[To do] Nothing but an exact repeat of the data, with pictures removed, belongs in the answer.

---------------

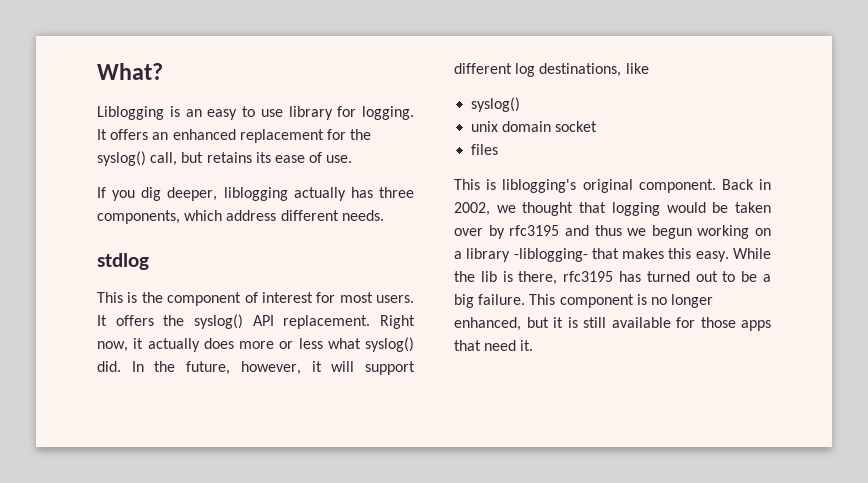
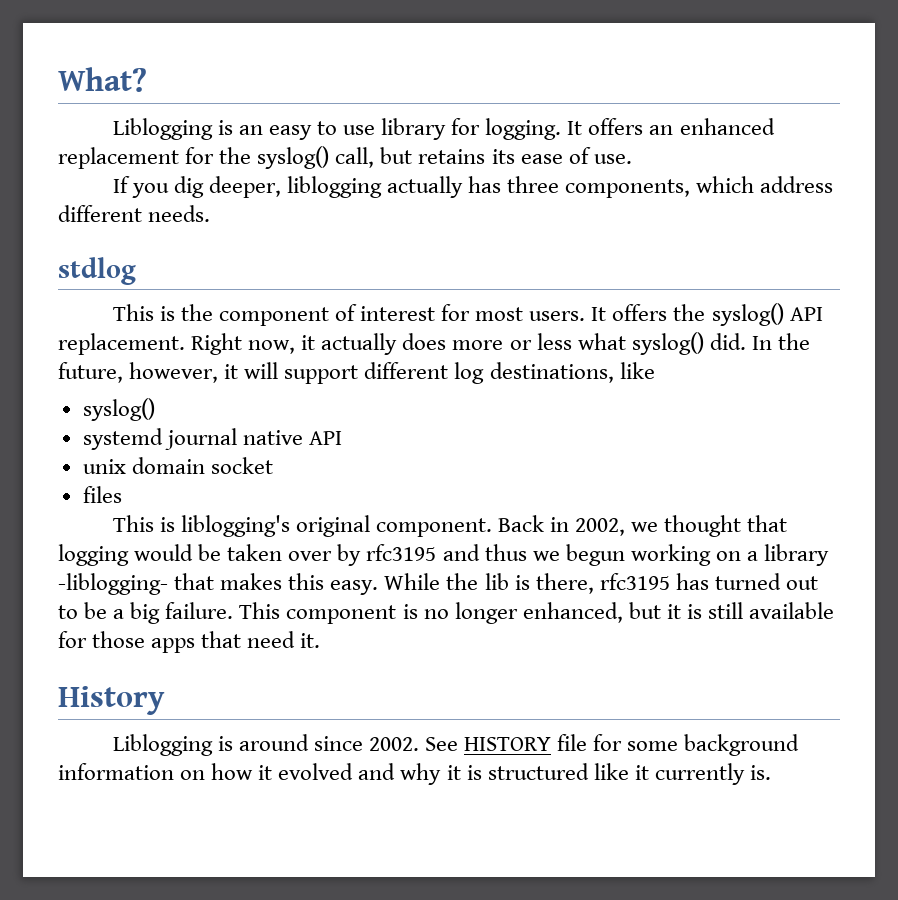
(521, 104) none -> [82,428,342,450] // systemd journal native API
(534, 345) none -> [58,686,165,715] [112,734,800,756] [58,763,771,785] // History // Liblogging is around since 2002. See HISTORY file for some background information on how it evolved and why it is structured like it currently is.

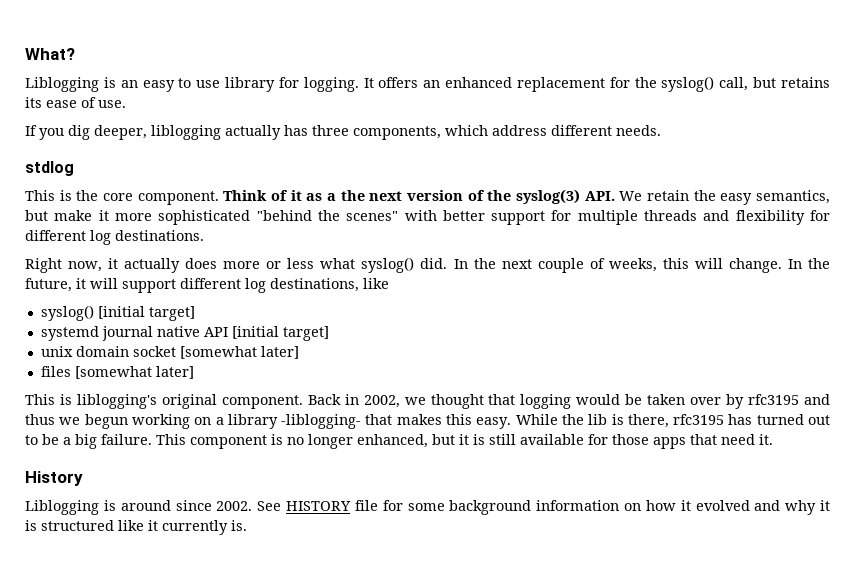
[218,303,823,326] [58,333,185,355] component of interest for most users. It offers the syslog() API replacement. -> [103,189,830,205] [25,210,830,225] [25,230,204,245] core component. Think of it as a the next version of the syslog(3) API. We retain the easy semantics, but make it more sophisticated "behind the scenes" with better support for multiple threads and flexibility for different log destinations. //
[58,362,219,383] future, however, -> [501,258,830,273] [25,278,72,292] next couple of weeks, this will change. In the future,
(155, 409) none -> [97,306,195,321] [initial target]
(342, 438) none -> [231,326,329,341] [initial target]
(273, 465) none -> [179,346,299,359] [somewhat later]
(122, 494) none -> [74,366,194,379] [somewhat later]

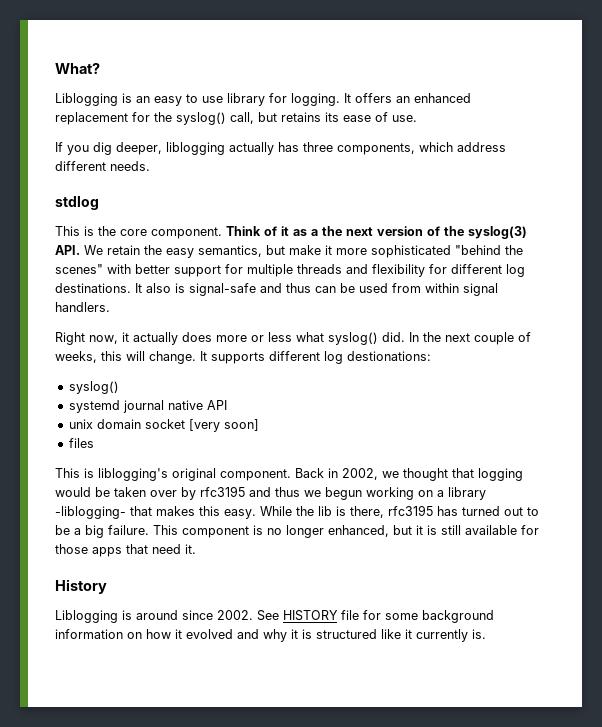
(204, 235) none -> [135,283,498,296] [55,302,110,312] It also is signal-safe and thus can be used from within signal handlers.
[787,258,830,269] [25,278,389,293] [40,305,195,321] In the future, it will support different log destinations, like // syslog() [initial target] -> [200,351,431,364] [68,381,119,394] It supports different log destionations: // syslog()
[231,326,329,341] [initial target] -> (227, 405) none
[179,346,299,359] [somewhat later] -> [188,419,259,432] [very soon]
[74,366,194,379] [somewhat later] -> (94, 443) none

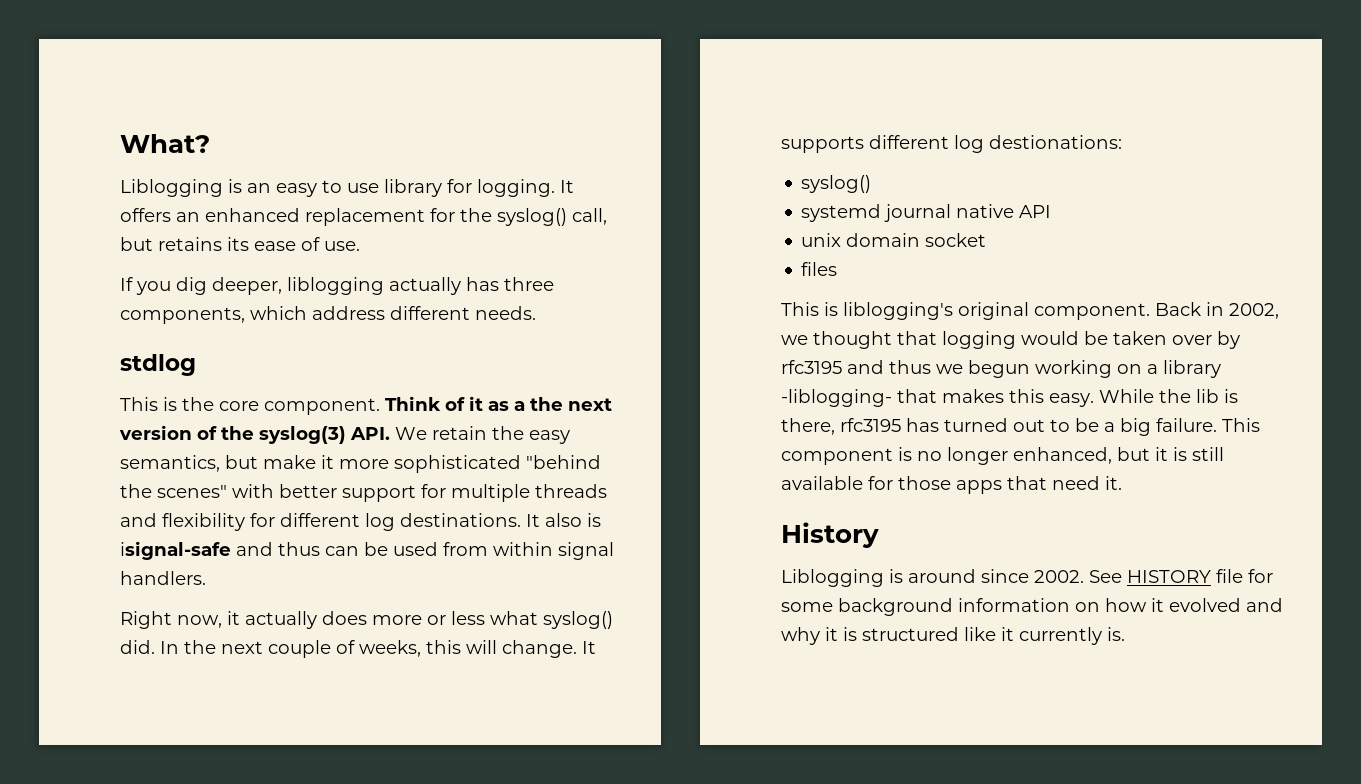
[189,283,256,296] signal-safe -> [120,541,231,560] isignal-safe
[188,419,259,432] [very soon] -> (987, 240) none

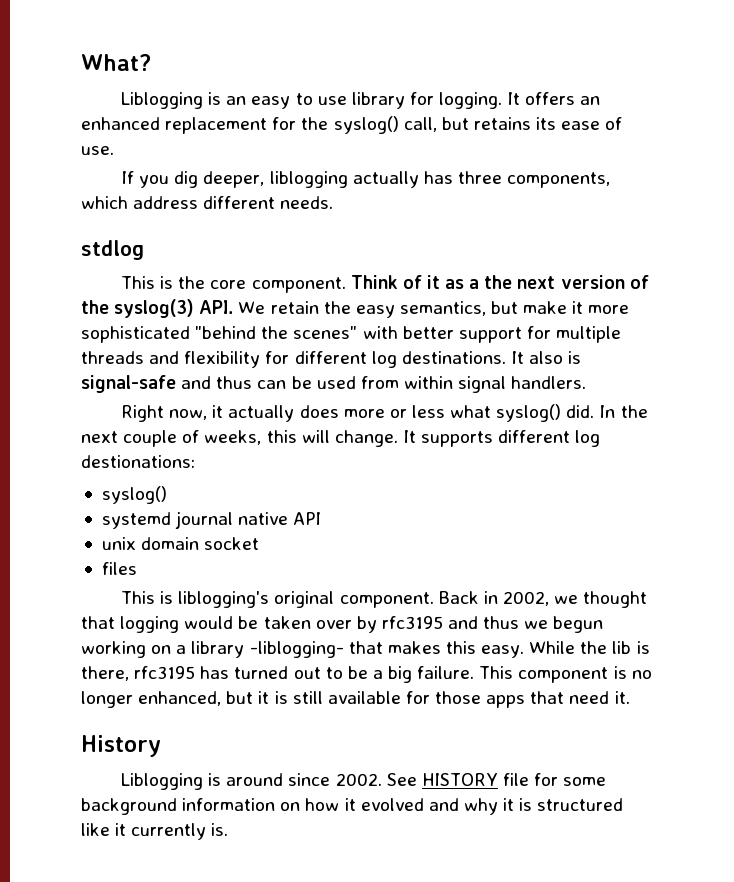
[120,541,231,560] isignal-safe -> [81,375,176,393] signal-safe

---------------

[Exercise response]
(521, 104) none -> [82,428,342,450] // systemd journal native API
(534, 345) none -> [58,686,165,715] [112,734,800,756] [58,763,771,785] // History // Liblogging is around since 2002. See HISTORY file for some background information on how it evolved and why it is structured like it currently is.

[218,303,823,326] [58,333,185,355] component of interest for most users. It offers the syslog() API replacement. -> [103,189,830,205] [25,210,830,225] [25,230,204,245] core component. Think of it as a the next version of the syslog(3) API. We retain the easy semantics, but make it more sophisticated "behind the scenes" with better support for multiple threads and flexibility for different log destinations. //
[58,362,219,383] future, however, -> [501,258,830,273] [25,278,72,292] next couple of weeks, this will change. In the future,
(155, 409) none -> [97,306,195,321] [initial target]
(342, 438) none -> [231,326,329,341] [initial target]
(273, 465) none -> [179,346,299,359] [somewhat later]
(122, 494) none -> [74,366,194,379] [somewhat later]

(204, 235) none -> [135,283,498,296] [55,302,110,312] It also is signal-safe and thus can be used from within signal handlers.
[787,258,830,269] [25,278,389,293] [40,305,195,321] In the future, it will support different log destinations, like // syslog() [initial target] -> [200,351,431,364] [68,381,119,394] It supports different log destionations: // syslog()
[231,326,329,341] [initial target] -> (227, 405) none
[179,346,299,359] [somewhat later] -> [188,419,259,432] [very soon]
[74,366,194,379] [somewhat later] -> (94, 443) none

[189,283,256,296] signal-safe -> [120,541,231,560] isignal-safe
[188,419,259,432] [very soon] -> (987, 240) none

[120,541,231,560] isignal-safe -> [81,375,176,393] signal-safe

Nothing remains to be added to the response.